§ Your goal: Please reproduce the entries below exactly, leaving the pictures out.

━━━ Data provided ━━━

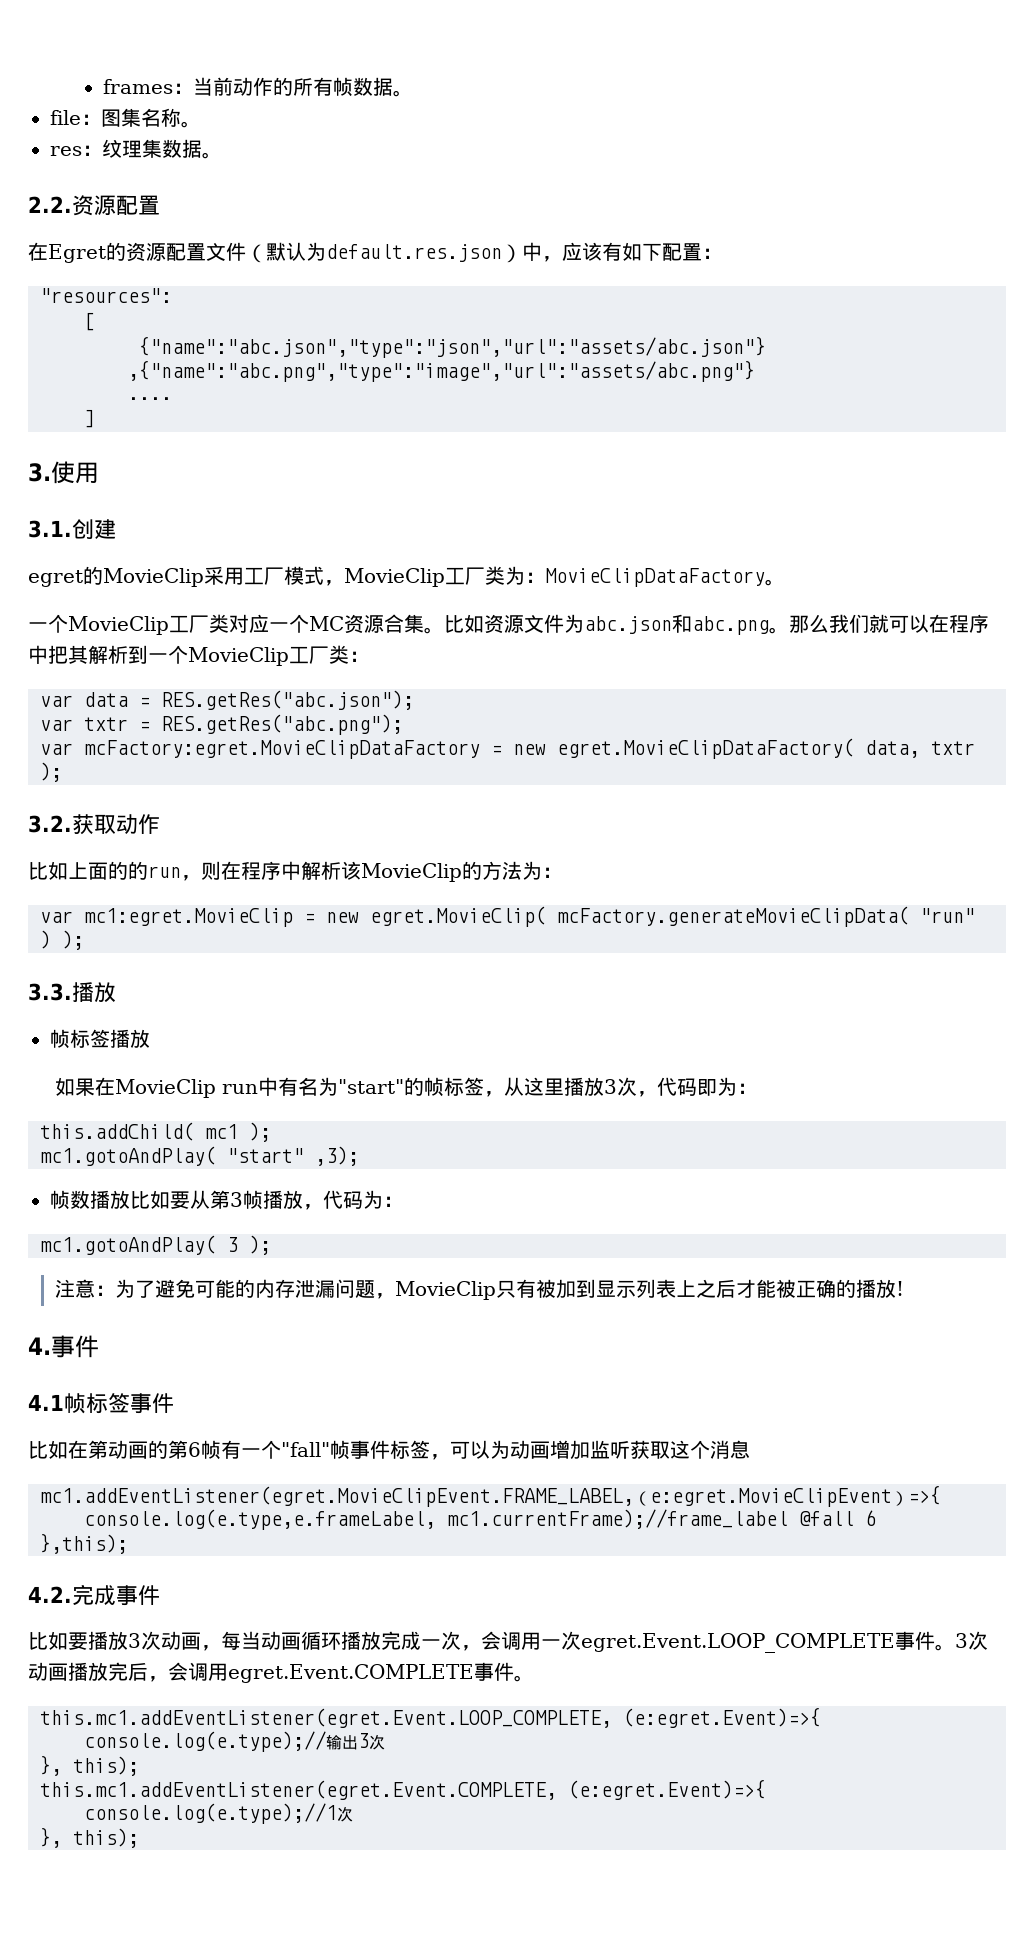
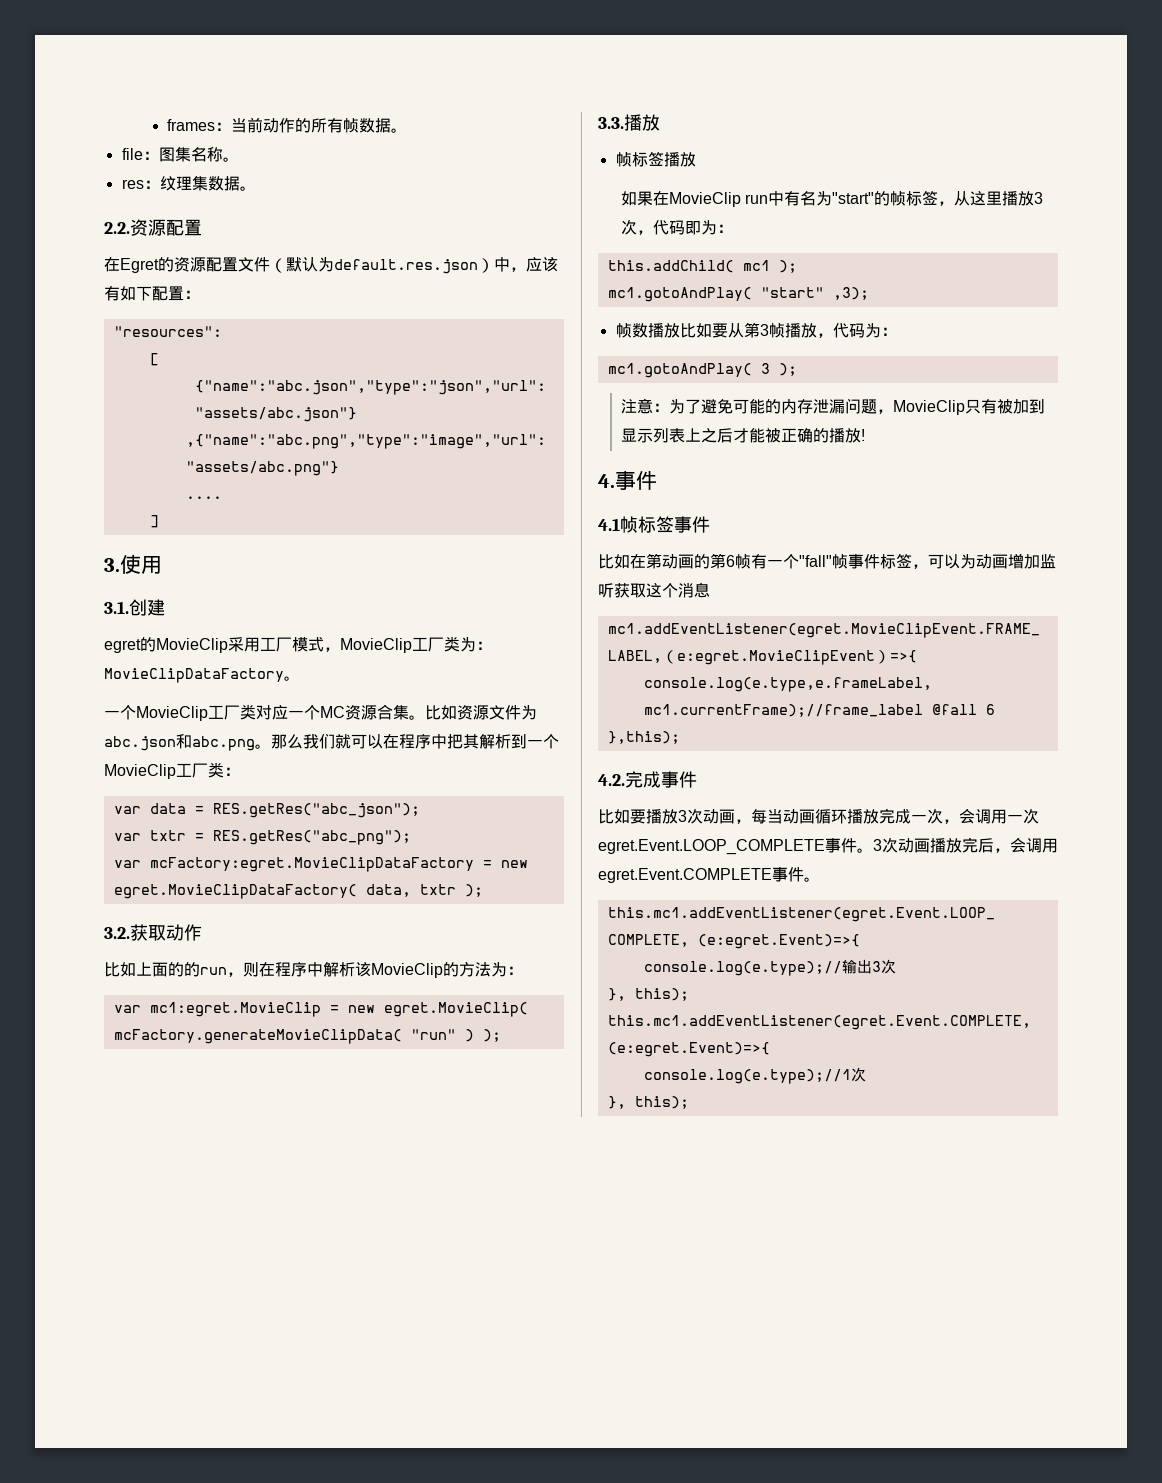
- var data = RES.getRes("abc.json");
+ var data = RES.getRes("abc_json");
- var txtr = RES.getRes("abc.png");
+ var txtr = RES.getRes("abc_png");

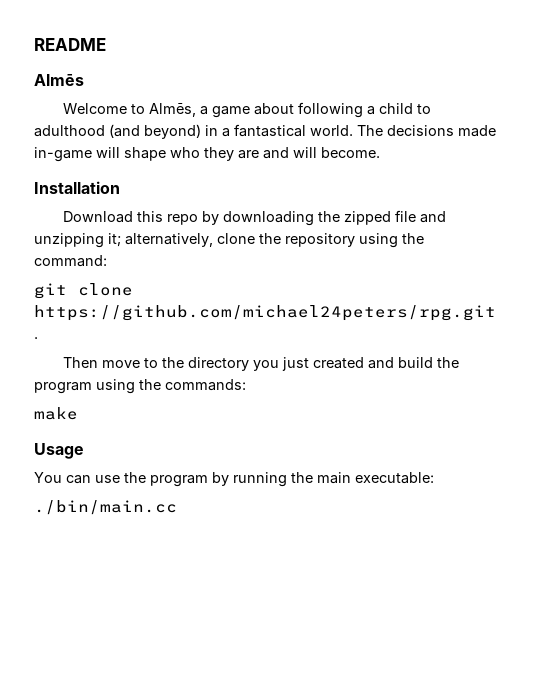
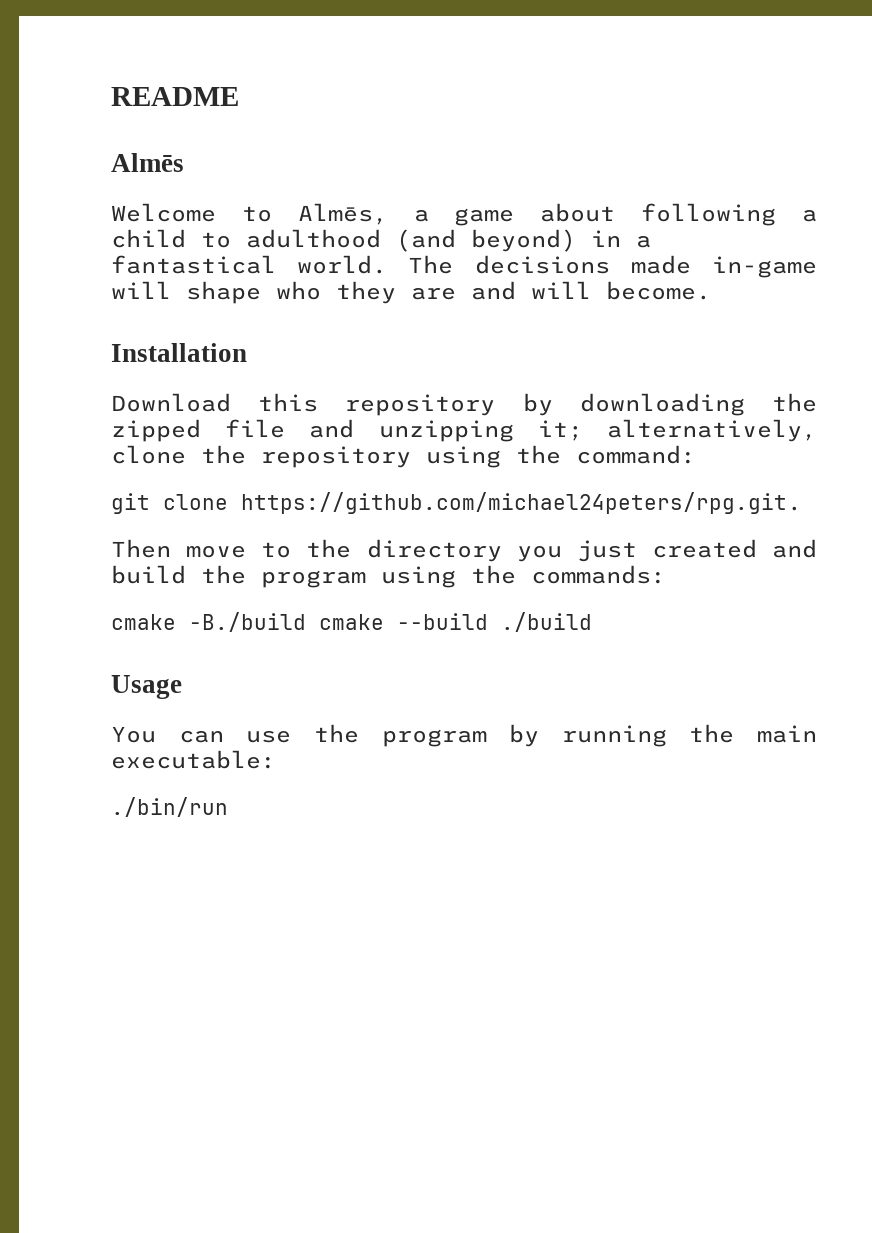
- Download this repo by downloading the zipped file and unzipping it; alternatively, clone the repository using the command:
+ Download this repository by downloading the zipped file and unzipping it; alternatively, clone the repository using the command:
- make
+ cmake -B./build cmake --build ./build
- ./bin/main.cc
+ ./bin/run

━━━

§ Answer section:
- var data = RES.getRes("abc.json");
+ var data = RES.getRes("abc_json");
- var txtr = RES.getRes("abc.png");
+ var txtr = RES.getRes("abc_png");

- Download this repo by downloading the zipped file and unzipping it; alternatively, clone the repository using the command:
+ Download this repository by downloading the zipped file and unzipping it; alternatively, clone the repository using the command:
- make
+ cmake -B./build cmake --build ./build
- ./bin/main.cc
+ ./bin/run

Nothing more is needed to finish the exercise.